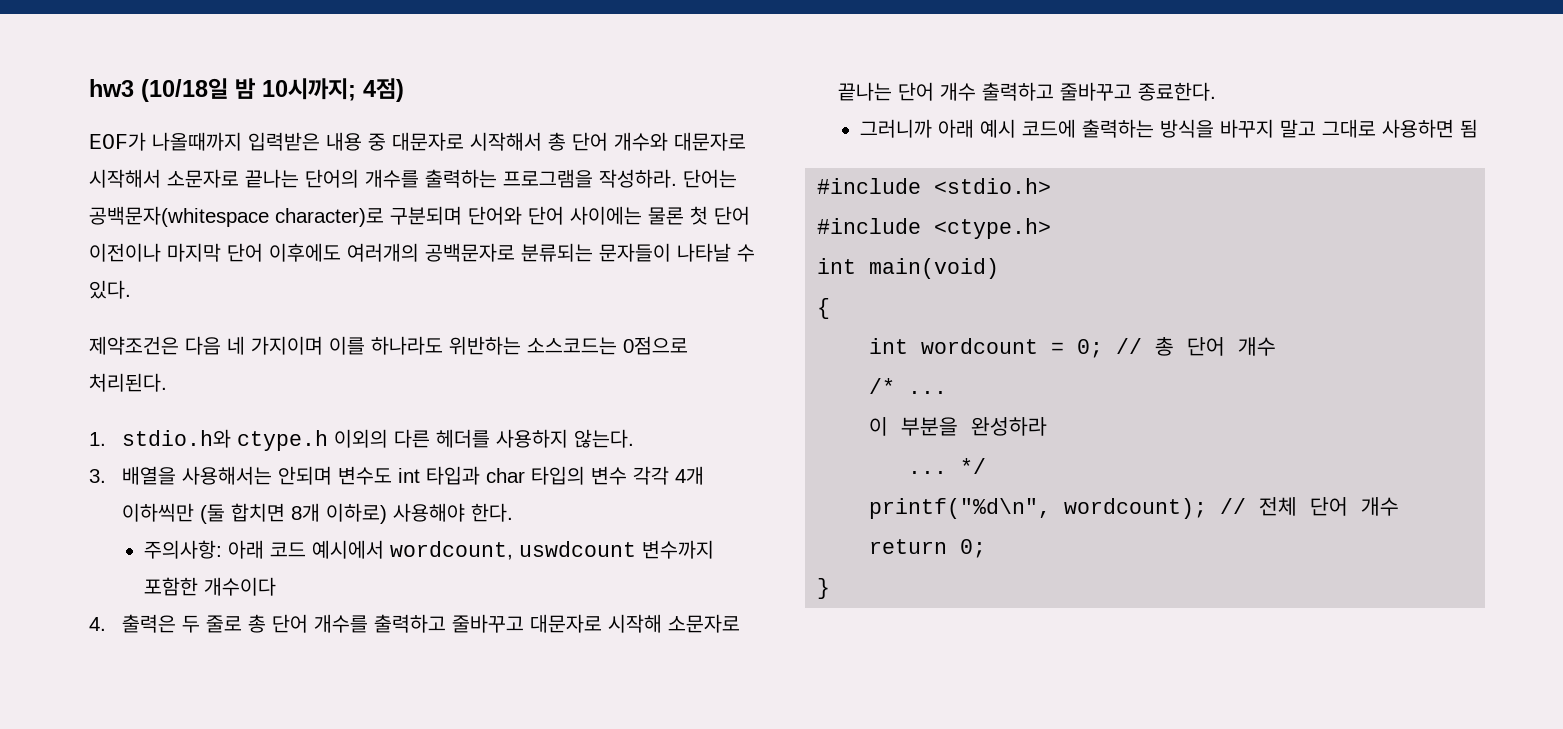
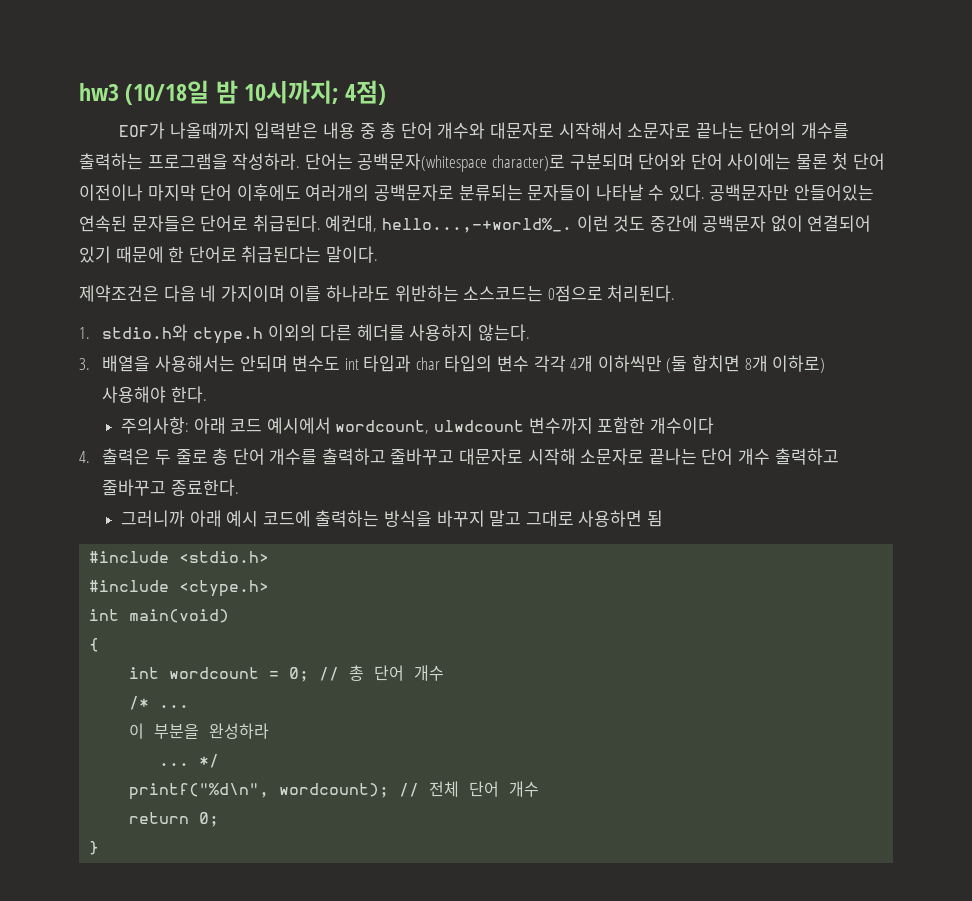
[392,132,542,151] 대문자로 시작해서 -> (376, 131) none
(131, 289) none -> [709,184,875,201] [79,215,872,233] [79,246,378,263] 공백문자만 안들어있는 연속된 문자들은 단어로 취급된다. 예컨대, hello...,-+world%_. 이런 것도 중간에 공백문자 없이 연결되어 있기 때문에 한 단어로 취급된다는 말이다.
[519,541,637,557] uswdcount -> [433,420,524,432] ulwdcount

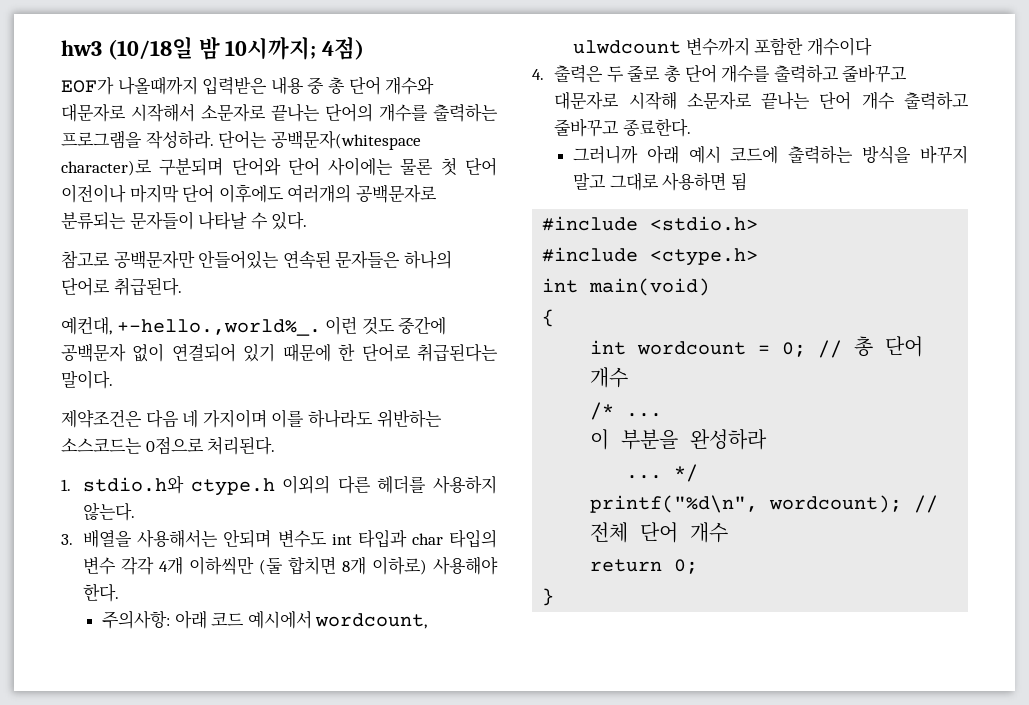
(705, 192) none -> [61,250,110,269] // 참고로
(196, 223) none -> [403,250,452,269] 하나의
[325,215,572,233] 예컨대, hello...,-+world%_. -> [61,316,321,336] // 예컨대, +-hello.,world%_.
---
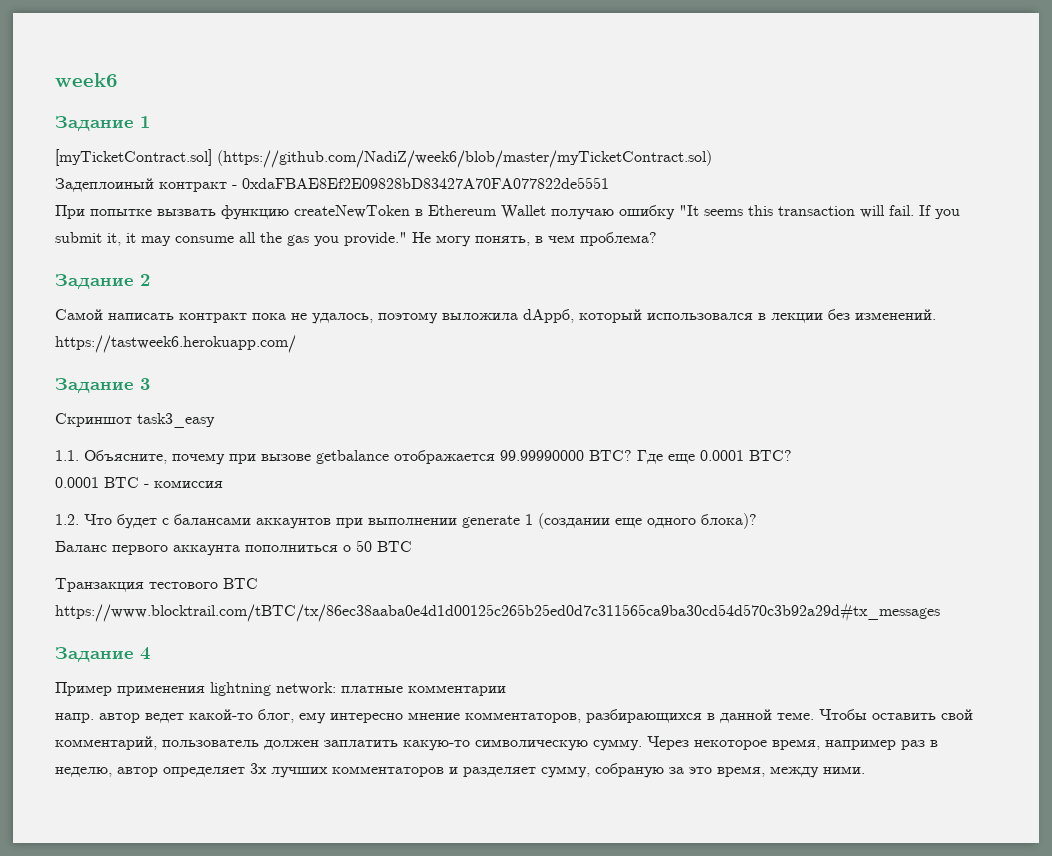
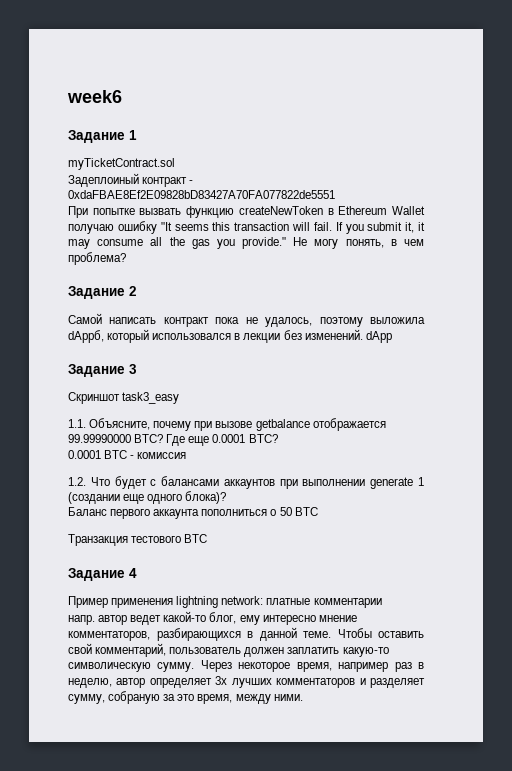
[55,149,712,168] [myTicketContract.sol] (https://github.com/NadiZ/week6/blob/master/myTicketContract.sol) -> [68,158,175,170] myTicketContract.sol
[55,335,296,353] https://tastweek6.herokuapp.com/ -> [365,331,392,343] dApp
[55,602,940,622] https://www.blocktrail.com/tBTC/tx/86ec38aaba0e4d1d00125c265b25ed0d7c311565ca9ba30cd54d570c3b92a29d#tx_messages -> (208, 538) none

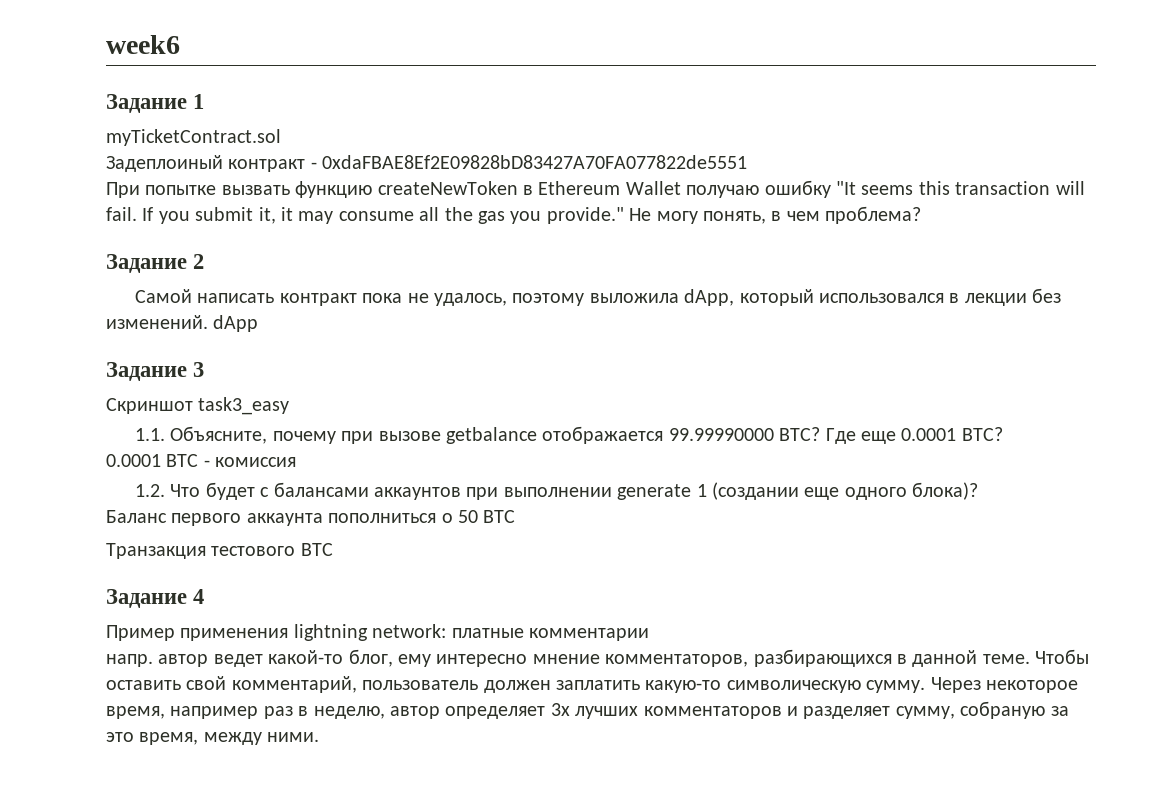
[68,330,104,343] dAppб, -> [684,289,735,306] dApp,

**WORK REQUIRED:** Range to copy from the listing above: the line with "-> [68,158,175,170] myTicketContract.sol" through the line with "[68,330,104,343] dAppб, ->". Transcribe it exactly and skip the pictures.

**EXPECTED ANSWER:**
[55,149,712,168] [myTicketContract.sol] (https://github.com/NadiZ/week6/blob/master/myTicketContract.sol) -> [68,158,175,170] myTicketContract.sol
[55,335,296,353] https://tastweek6.herokuapp.com/ -> [365,331,392,343] dApp
[55,602,940,622] https://www.blocktrail.com/tBTC/tx/86ec38aaba0e4d1d00125c265b25ed0d7c311565ca9ba30cd54d570c3b92a29d#tx_messages -> (208, 538) none

[68,330,104,343] dAppб, -> [684,289,735,306] dApp,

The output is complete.